-- Opening Marker --
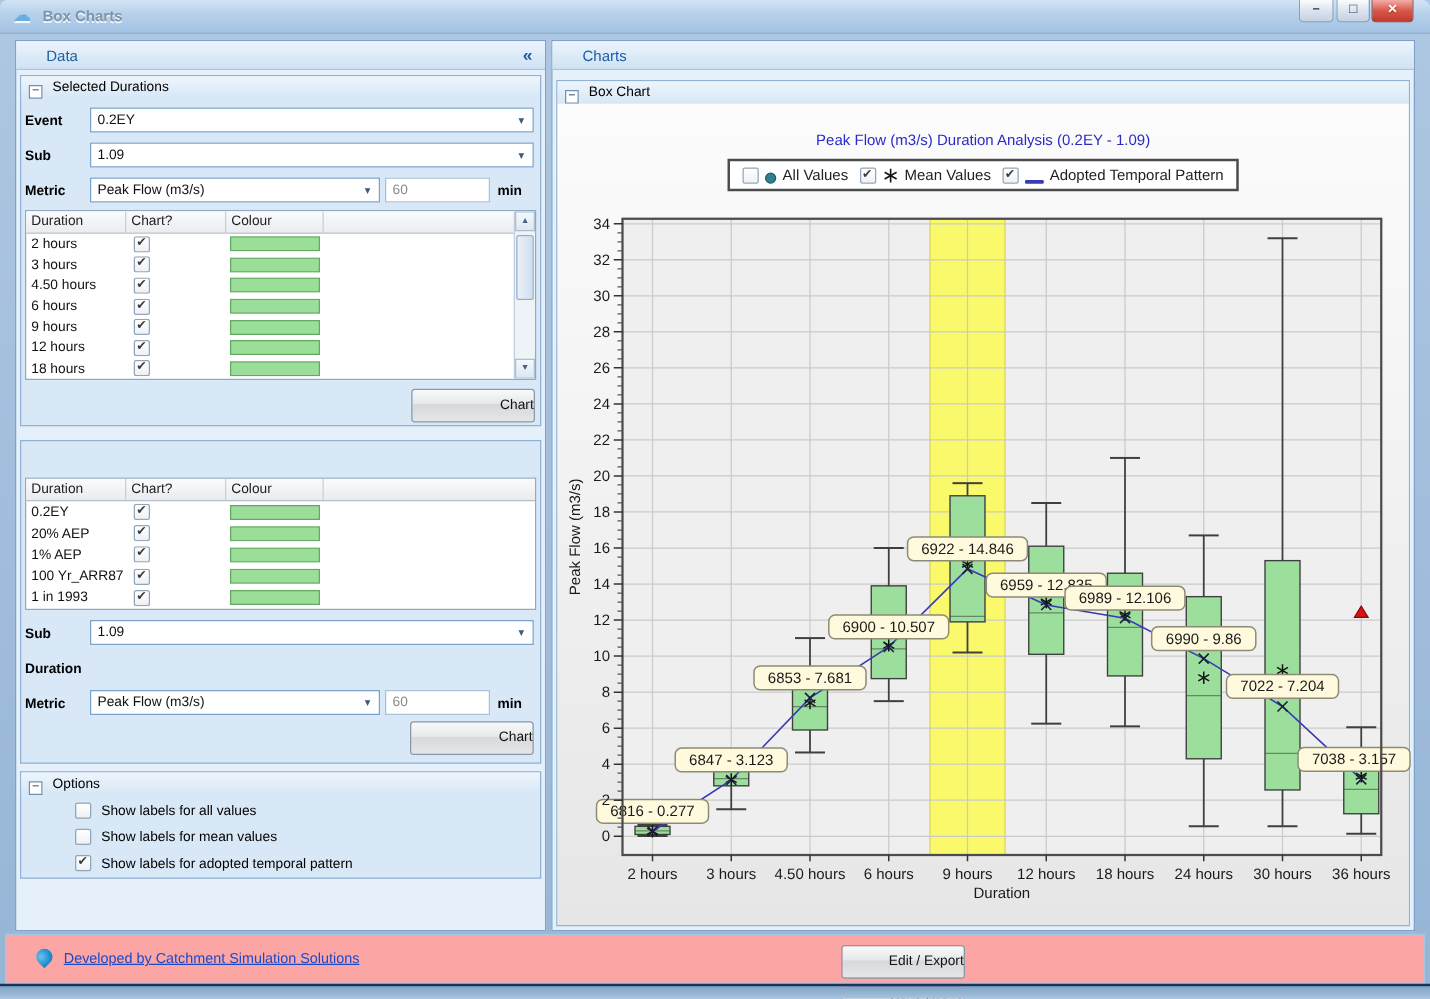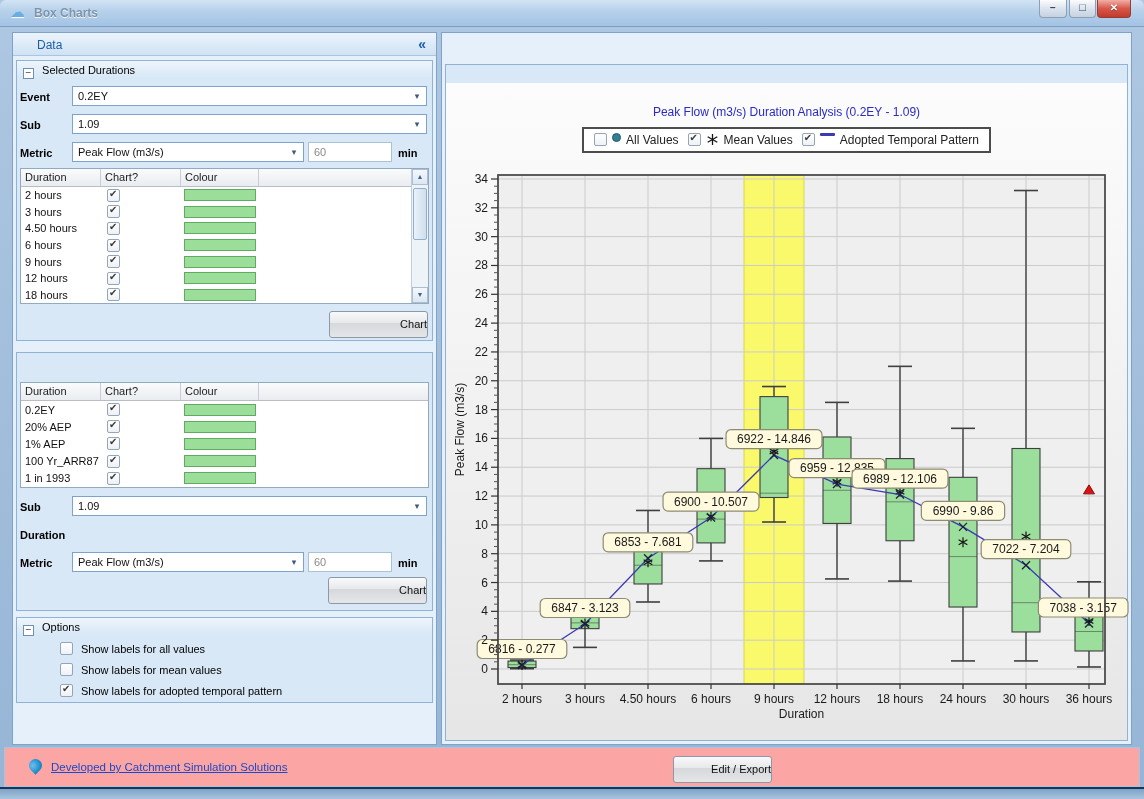--- a/index.html
+++ b/index.html
@@ -326,6 +326,9 @@
 </div>
 
 <div class="panel panel-right">
+  <div class="panel-hd">
+    <span>Charts</span>
+  </div>
   <div class="grp" style="left:3px;top:31px;width:683px;height:677px;">
     <div class="chart-body">
       <div class="chart-title">Peak Flow (m3/s) Duration Analysis (0.2EY - 1.09)</div>

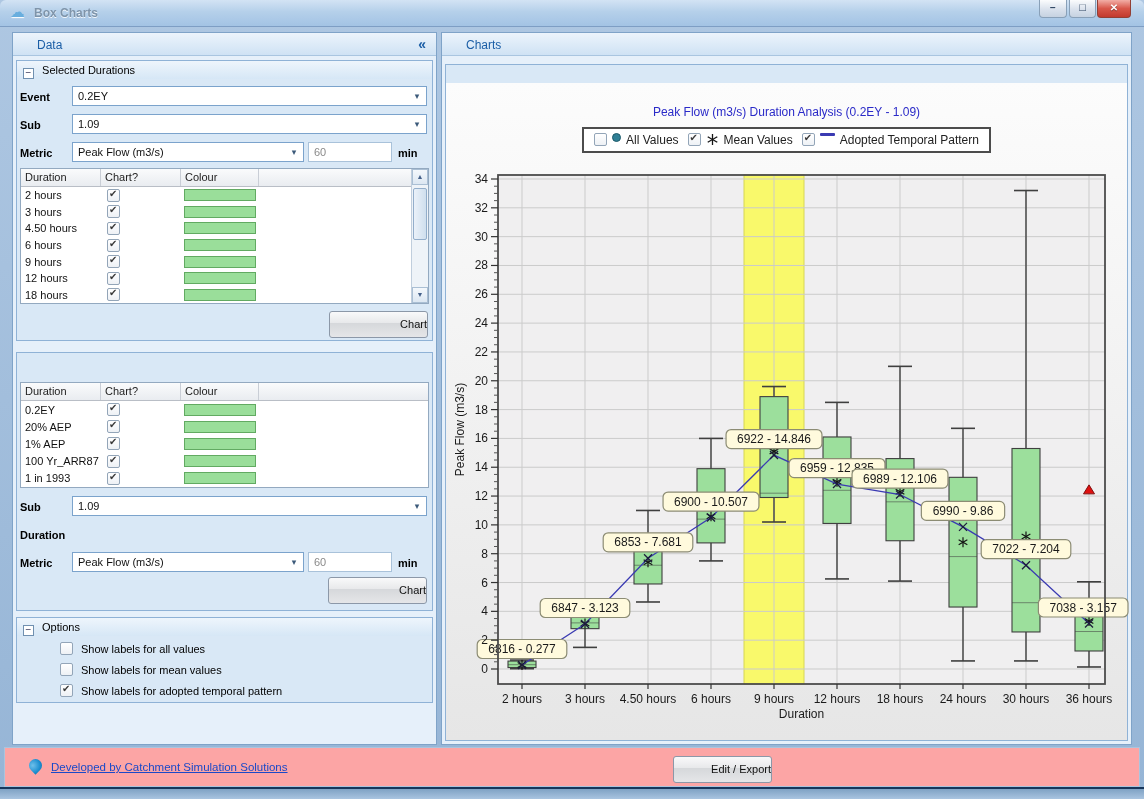--- a/index.html
+++ b/index.html
@@ -330,6 +330,10 @@
     <span>Charts</span>
   </div>
   <div class="grp" style="left:3px;top:31px;width:683px;height:677px;">
+    <div class="grp-hd">
+      <span class="boxminus"></span>
+      <span>Box Chart</span>
+    </div>
     <div class="chart-body">
       <div class="chart-title">Peak Flow (m3/s) Duration Analysis (0.2EY - 1.09)</div>
       <div class="legend-wrap">

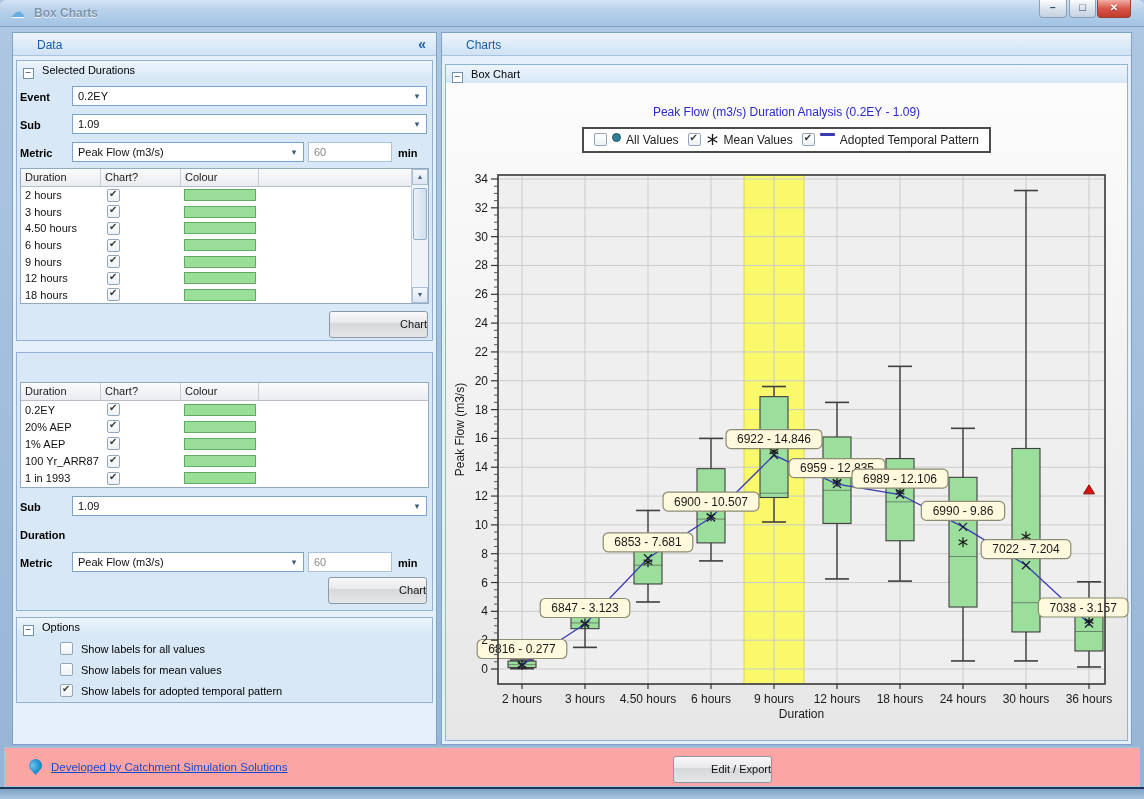--- a/index.html
+++ b/index.html
@@ -80,7 +80,7 @@
   .chart-title{position:absolute;left:0;right:0;top:22px;text-align:center;color:#2a2ac8;font-size:12px;}
   .legend-wrap{position:absolute;left:0;right:0;top:44px;display:flex;justify-content:center;}
   .legend-box{display:inline-flex;align-items:center;gap:9px;padding:4px 10px;background:#fff;border:2px solid #4c4c4c;}
-  .legend-item{display:flex;align-items:flex-start;gap:5px;font-size:12px;color:#222;}
+  .legend-item{display:flex;align-items:flex-end;gap:5px;font-size:12px;color:#222;}
   .mk-circle{width:9px;height:9px;border-radius:50%;background:#2f7f95;border:1px solid #1d5a6a;}
   .mk-line{width:15px;height:3px;background:#4a4ab8;border-radius:1px;}
   .plot-svg{position:absolute;left:4px;top:76px;}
-- Closing Marker --
Could you transcribe the records above exactly, leaving out any pictures?

Answer for this exercise -
--- a/index.html
+++ b/index.html
@@ -326,6 +326,9 @@
 </div>
 
 <div class="panel panel-right">
+  <div class="panel-hd">
+    <span>Charts</span>
+  </div>
   <div class="grp" style="left:3px;top:31px;width:683px;height:677px;">
     <div class="chart-body">
       <div class="chart-title">Peak Flow (m3/s) Duration Analysis (0.2EY - 1.09)</div>

--- a/index.html
+++ b/index.html
@@ -330,6 +330,10 @@
     <span>Charts</span>
   </div>
   <div class="grp" style="left:3px;top:31px;width:683px;height:677px;">
+    <div class="grp-hd">
+      <span class="boxminus"></span>
+      <span>Box Chart</span>
+    </div>
     <div class="chart-body">
       <div class="chart-title">Peak Flow (m3/s) Duration Analysis (0.2EY - 1.09)</div>
       <div class="legend-wrap">

--- a/index.html
+++ b/index.html
@@ -80,7 +80,7 @@
   .chart-title{position:absolute;left:0;right:0;top:22px;text-align:center;color:#2a2ac8;font-size:12px;}
   .legend-wrap{position:absolute;left:0;right:0;top:44px;display:flex;justify-content:center;}
   .legend-box{display:inline-flex;align-items:center;gap:9px;padding:4px 10px;background:#fff;border:2px solid #4c4c4c;}
-  .legend-item{display:flex;align-items:flex-start;gap:5px;font-size:12px;color:#222;}
+  .legend-item{display:flex;align-items:flex-end;gap:5px;font-size:12px;color:#222;}
   .mk-circle{width:9px;height:9px;border-radius:50%;background:#2f7f95;border:1px solid #1d5a6a;}
   .mk-line{width:15px;height:3px;background:#4a4ab8;border-radius:1px;}
   .plot-svg{position:absolute;left:4px;top:76px;}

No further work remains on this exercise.